Appellant cites Wilson v. Thurlow, 156 Iowa 656, 658, 137 N.W. 956, 957, which is a case of mistaken identity, as is the instant case. The facts in that case are vastly different than here, and this court there said: "Before commencing a criminal prosecution, the accusing person must use the means which an ordinarily reasonable and prudent man would exercise to learn the facts." The court then states that there was evidence which tended to show that the charge was recklessly made. We do not find such a situation in the instant case. The only possible basis for claiming that appellee Johnston acted other than in good faith and with reasonable prudence is the statement, alleged by appellant to have been made by him at the USES, "I am not going to pay for this, by God someone is." While this might be *Page 613 very material upon the question of malice, which is not before us, it certainly does not go to the extent of showing that Johnston willfully and falsely identified him to Donovan, especially in the light of the other facts and circumstances appearing in the record.
We believe that the correct view to take of the instant case is found in Campbell v. Yellow Cab Co., 3 Cir., Pa., 137 F.2d 918, 921, 924, which was a mistaken-identification case. There a taxi driver in response from a summons by police identified the plaintiff as a robber, believing him to be such, but did nothing further to influence the police in the criminal prosecution subsequently taken. It was held that he was not the "instigator" of the prosecution. The court said, "his sole role was to identify the plaintiff as one of the robbers. He at no time took the initiative. He at no time, either expressly or by indirection, directed, requested or exerted any pressure upon the police to proceed with the prosecution." It also said, "the interests of society require that a citizen who performs his duty in assisting the public authorities to apprehend and prosecute criminals shall not be penalized for a mere error in so doing." See also King v. Martin, 150 Va. 122, 142 S.E. 358.

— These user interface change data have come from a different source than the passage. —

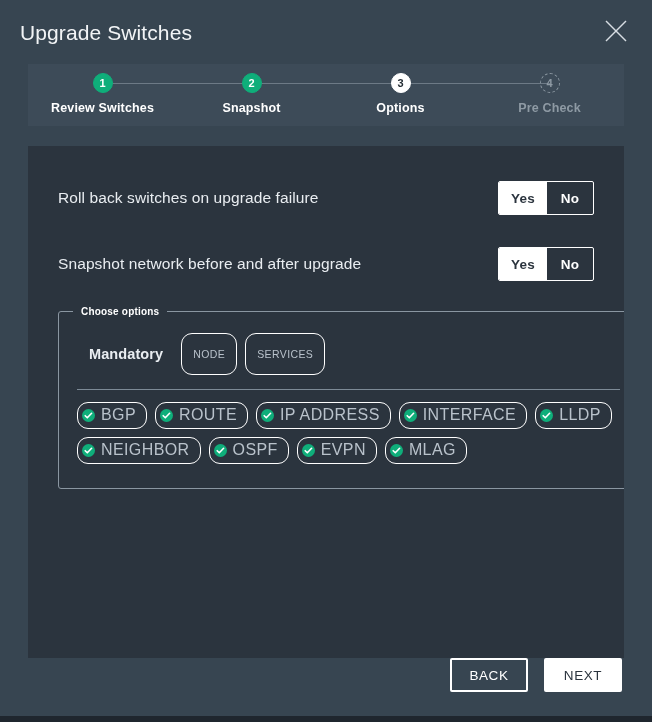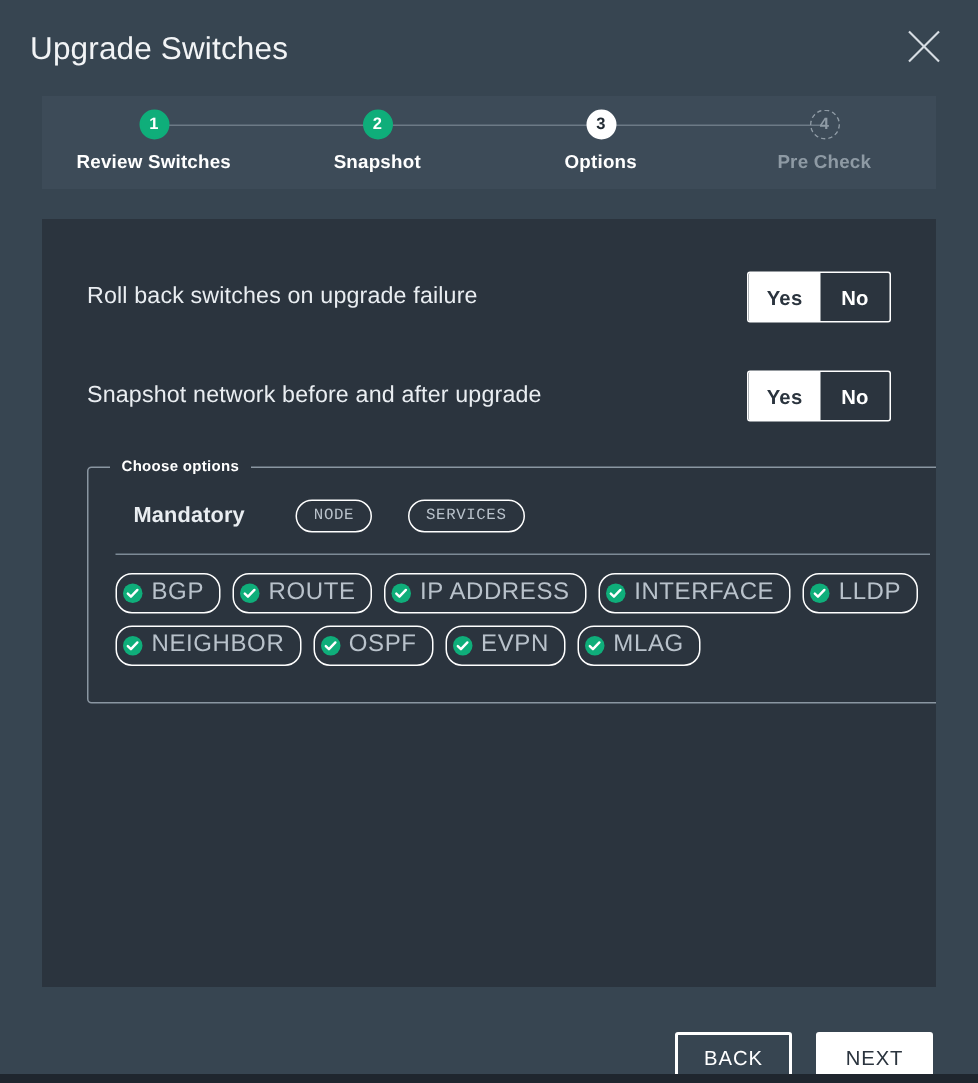--- a/index.html
+++ b/index.html
@@ -187,42 +187,40 @@
     color: #ffffff;
     font-size: 10px;
     font-weight: bold;
     padding: 0 8px;
     letter-spacing: 0.2px;
   }
   .mandatory-row {
     display: flex;
     align-items: center;
     padding: 6px 0 14px 16px;
-    gap: 16px;
   }
   .mandatory-label {
     color: #e9edf1;
     font-size: 14.5px;
     font-weight: bold;
     margin-right: 18px;
     letter-spacing: 0.1px;
   }
   .pill {
     border: 1px solid #ffffff;
     border-radius: 11px;
     background: transparent;
     color: #b9c2cb;
     font-size: 10.5px;
     letter-spacing: 0.4px;
-    padding: 4px 11px;
+    padding: 14px 11px;
     margin-right: 8px;
     line-height: 1.15;
     white-space: nowrap;
     cursor: pointer;
-    font-family: Liberation Mono, monospace;
   }
   .divider {
     height: 1px;
     background: #7d8a96;
     margin: 0 4px 12px 4px;
   }
   .chip-rows { padding: 0 4px; }
   .chip-row {
     display: flex;
     flex-wrap: nowrap;
@@ -256,21 +254,21 @@
     font-size: 16px;
     letter-spacing: 0.4px;
     line-height: 1.3;
   }
 
   
   .footer {
     flex: 0 0 64px;
     height: 64px;
     display: flex;
-    align-items: flex-end;
+    align-items: flex-start;
     justify-content: flex-end;
     padding: 0 30px 0 0;
     box-sizing: border-box;
   }
   .btn {
     min-width: 78px;
     height: 34px;
     display: inline-flex;
     align-items: center;
     justify-content: center;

We realize that, as a general rule, the question of the defendant being the real prosecutor is one for the jury. We also recognize the fact that the question before us is not whether they did instigate the prosecution, but whether there is sufficient evidence in this record to warrant a jury in so finding. We are satisfied that under this record the trial court was correct in directing a verdict for the appellees, and that the judgment of the trial court should be affirmed.
The court being equally divided the case stands affirmed by operation of law. — Affirmed.
HALE and WENNERSTRUM, JJ., concur.
MULRONEY, J., specially concurs.
MANTZ, GARFIELD, OLIVER, and BLISS, JJ., dissent.